Was ich toll fand: Eine Nachbarin, die selbstgebackene Waffeln verteilte.
Da fragte mein Großer: „Hast du nicht was anderes?“

Ein andermal, als es Clementinen gab, sagte er: „Die mag ich nicht!“
Wir ernteten entsetzte Blicke der netten alten Frau.
Und mein Sohn legte noch nach: „Aber meine Mama isst die gerne, deswegen nehme ich sie trotzdem mit!“

Das lag möglicherweise daran, dass ich den Kindern eingetrichtert hatte, alles zu nehmen, sich nicht zu beschweren und dankbar zu sein.

Das mit dem Danke-Sagen klappte dann doch nicht so gut, weil man mit vollem Mund nicht sprechen kann. Zum Glück waren die Süßigkeiten bis zur nächsten Tür aufgegessen.
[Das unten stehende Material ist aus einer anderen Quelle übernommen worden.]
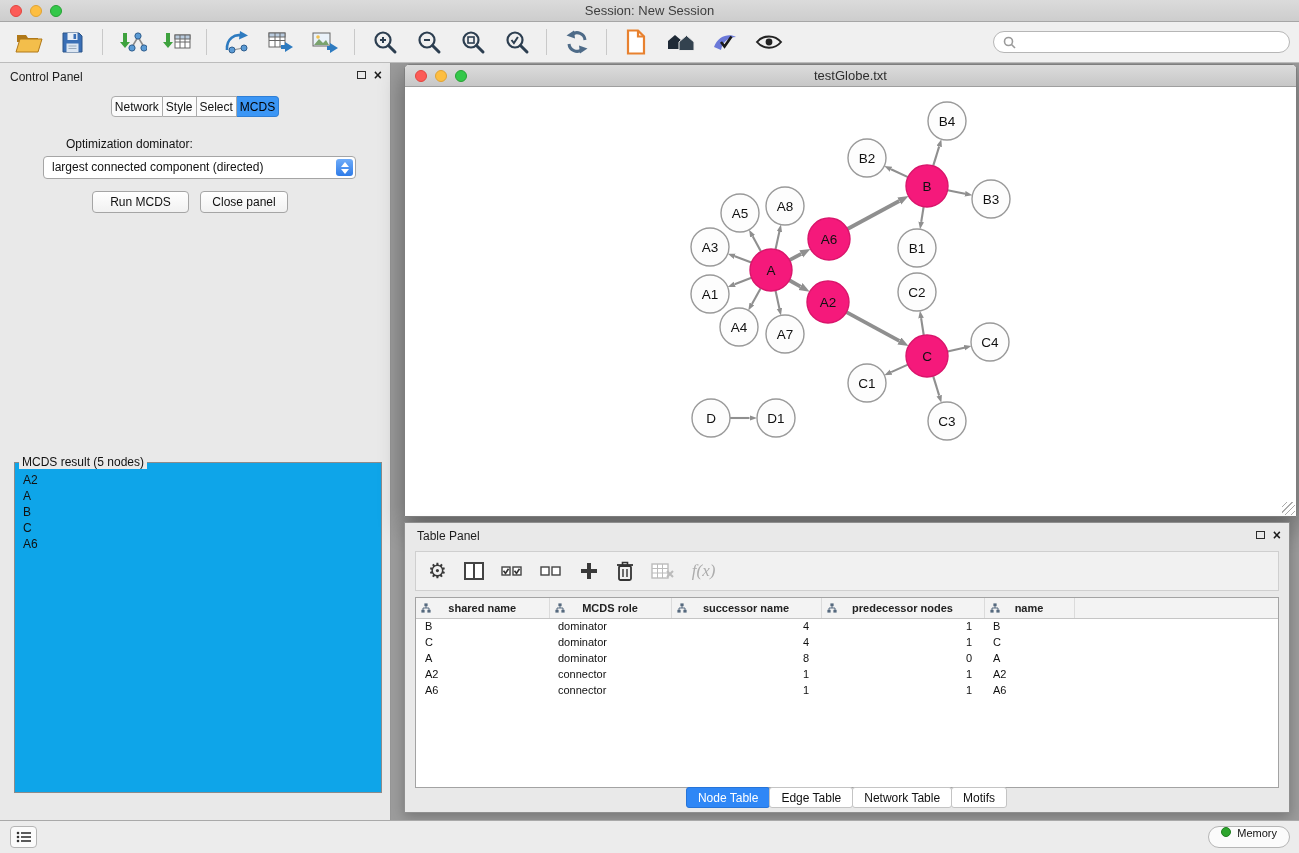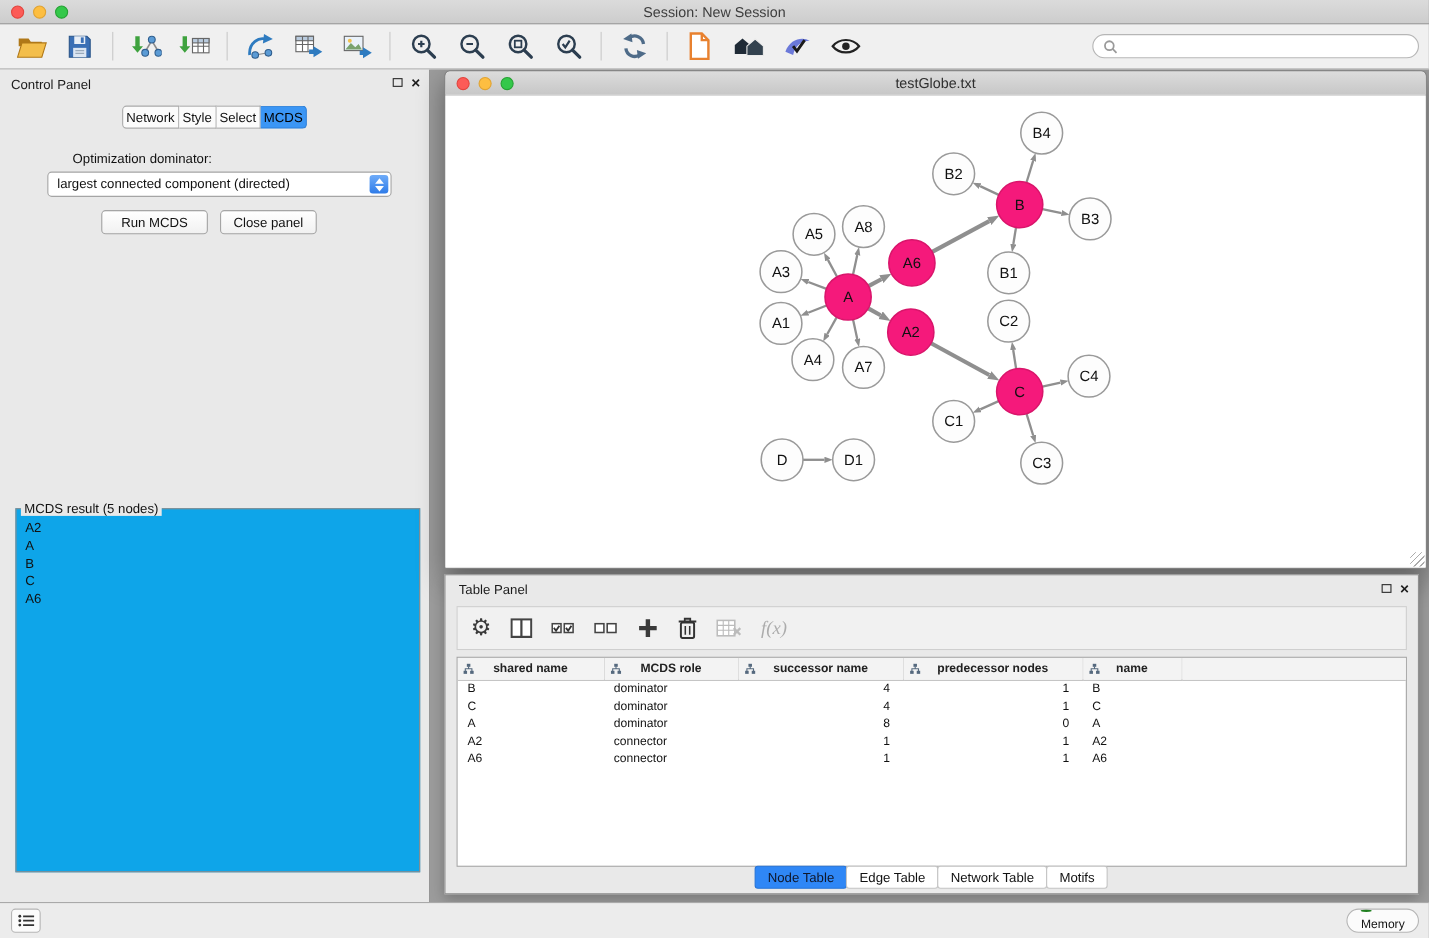--- a/index.html
+++ b/index.html
@@ -97,30 +97,30 @@
     border-bottom:1px solid #C5C5C5; font-weight:bold; font-size:11px; color:#222; text-align:center;
     white-space:nowrap; overflow:hidden; }
   .node-table th.filler { border-right:none; }
   .node-table .sort-ico { position:absolute; left:5px; top:5px; }
   .node-table td { height:16px; font-size:11px; color:#111; white-space:nowrap; overflow:hidden; }
   td.al-left { text-align:left; padding-left:9px; }
   td.al-right { text-align:right; padding-right:12px; }
   .tp-tabs { position:absolute; left:0; right:0; bottom:4px; display:flex; justify-content:center; }
   .tp-tab { font-family:inherit; font-size:12px; color:#111; background:#fff; border:1px solid #C4C4C4;
     padding:3px 11px; height:21px; margin-left:-1px; border-radius:3px; }
-  .tp-tab.active { background:#2F87F6; border-color:#2674D8; color:#0f172a; }
+  .tp-tab.active { background:#2F87F6; border-color:#2674D8; color:#ffffff; }
 
   
   .statusbar { position:absolute; bottom:0; left:0; right:0; height:33px; background:#ECECEC;
     border-top:1px solid #A9A9A9; }
   .panels-btn { position:absolute; left:10px; top:5px; width:27px; height:22px; border:1px solid #B5B5B5;
     border-radius:4px; background:#FBFBFB; display:flex; align-items:center; justify-content:center; }
   .memory-btn { position:absolute; right:9px; top:5px; height:22px; border:1px solid #B5B5B5;
     border-radius:11px; background:#FBFBFB; display:flex; gap:6px; padding:0 12px;
-    font-family:inherit; font-size:11px; color:#111;flex-direction:column; }
+    font-family:inherit; font-size:11px; color:#111; }
   .memory-dot { width:10px; height:10px; border-radius:50%; background:#2DA52D; border:1px solid #1F7E1F; }
 
   .ic { display:block; }
 </style>
 </head>
 <body>
 
 <div class="app">
 
   <div class="titlebar">

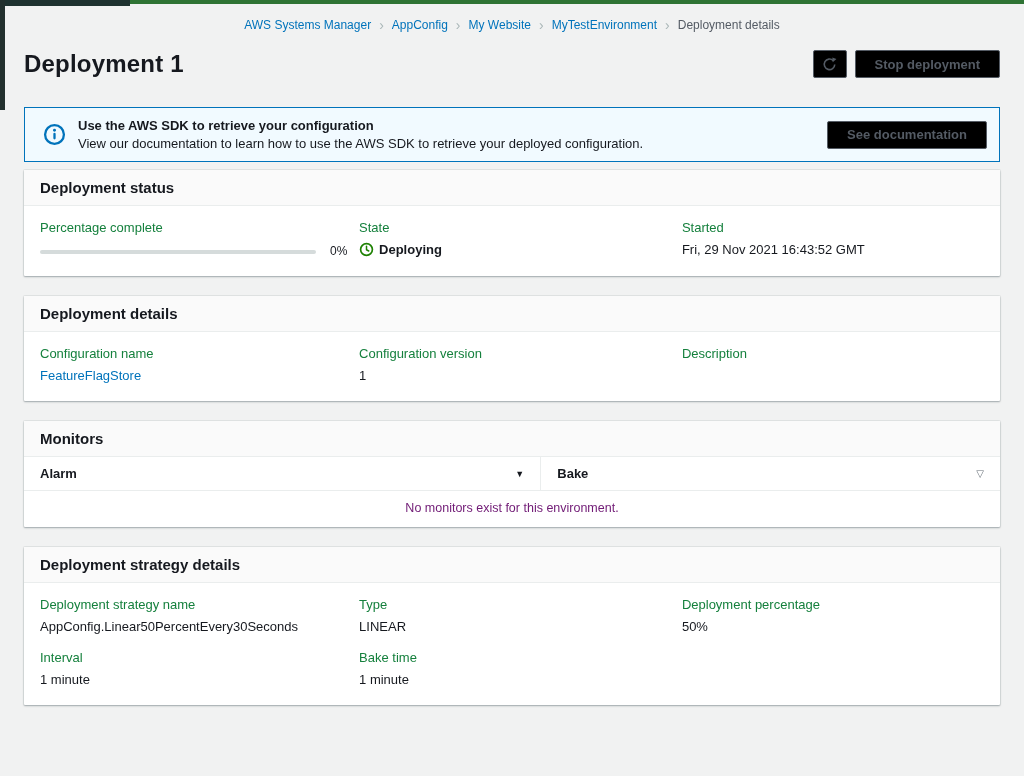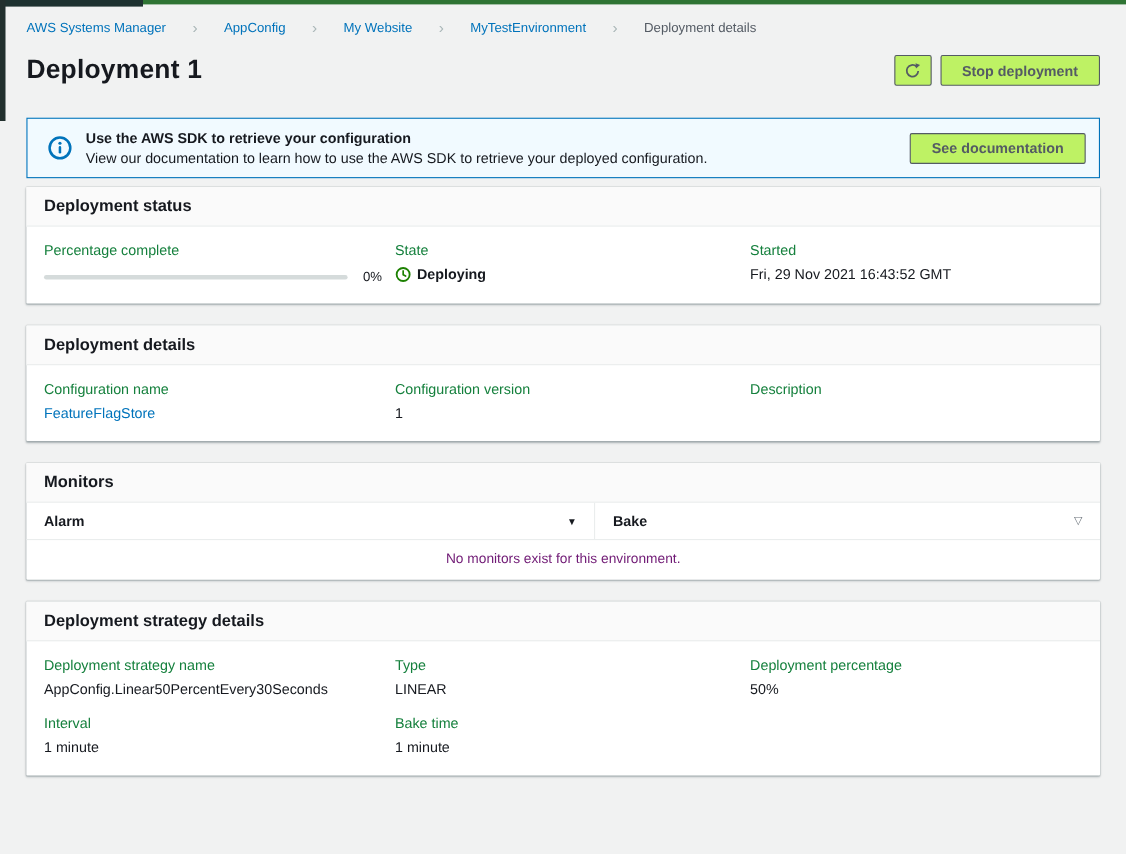--- a/index.html
+++ b/index.html
@@ -12,31 +12,31 @@
     overflow: hidden;
   }
   
   .edge-top    { position:absolute; top:0; left:0; width:1024px; height:4px; background:#2f7434; }
   .edge-top-dk { position:absolute; top:0; left:0; width:130px;  height:6px; background:#1e3230; }
   .edge-left   { position:absolute; top:0; left:0; width:5px; height:110px; background:#22302e; }
 
   .page { padding: 0 24px; }
 
   
-  .breadcrumb { padding-top: 18px; font-size: 12px; display:flex; align-items:center; gap:24px; }
+  .breadcrumb { padding-top: 18px; font-size: 12px; display:flex; align-items:center; gap:8px;justify-content:center; }
   .breadcrumb a { color:#0073bb; text-decoration:none; cursor:pointer; }
   .breadcrumb .sep { color:#aab7b8; font-size:14px; line-height:1; }
   .breadcrumb .current { color:#545b64; }
 
   
   .page-header { display:flex; align-items:flex-end; justify-content:space-between; margin-top:18px; }
   .page-header h1 { font-size:24px; font-weight:700; color:#16191f; letter-spacing:.2px; }
   .actions { display:flex; gap:8px; }
   .btn {
-    background:#bef264; border:1px solid #545b64; border-radius:2px;
+    background:#000000; border:1px solid #545b64; border-radius:2px;
     color:#545b64; font-family:inherit; font-size:13px; font-weight:700;
     padding:4px 19px; height:28px; cursor:pointer; display:inline-flex; align-items:center; justify-content:center;
   }
   .btn.icon-only { padding:4px 9px; width:34px; }
   .btn svg { display:block; }
 
   
   .banner {
     margin-top:29px; background:#f1faff; border:1px solid #0073bb;
     display:flex; align-items:center; padding:10px 12px; min-height:52px;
So wie Weihnachten kommt auch das Martinisingen jedes Jahr völlig unerwartet: In den Supermärkten gibt es gigantische Süßwarenaufbauten mit Hinweisschildern, ja den Martins-Tag nicht zu vergessen und der Überschrift: Von freundlichen Zahnärzten empfohlen!

Und trotzdem verteilen gerade ältere Leute in ihrer Not, weil ja sonst nichts anderes da ist, Weinbrandbohnen oder MonCheri.

Was auch Tradition hat: Ein kleiner Schluck für die Begleitpersonen. Man friert nicht mehr und hat weniger Stress.

Einmal wurden wir deswegen sogar von einer Horde grölender Muttis mit ihren Töchtern überholt. Die Mütter sangen an der nächsten Tür sogar lauter, als ihre Kinder.

Abendbrot fiel natürlich aus. Dafür Rucksack voll, Bauch voll, Jacken vollgeschmiert.

Zuhause wurde alles aufgeteilt und gewettet, wer am meisten eingesammelt hatte.

Mama bekam natürlich das Obst.

Mit den Süßigkeiten bastelten wir, wie jedes Jahr, einen Adventskalender.

Aber das Schönste an diesem Abend war, dass die Kinder sofort einschliefen. Und ich, der sich das Fußballspiel aufgenommen hatte, vor dem Fernseher auch.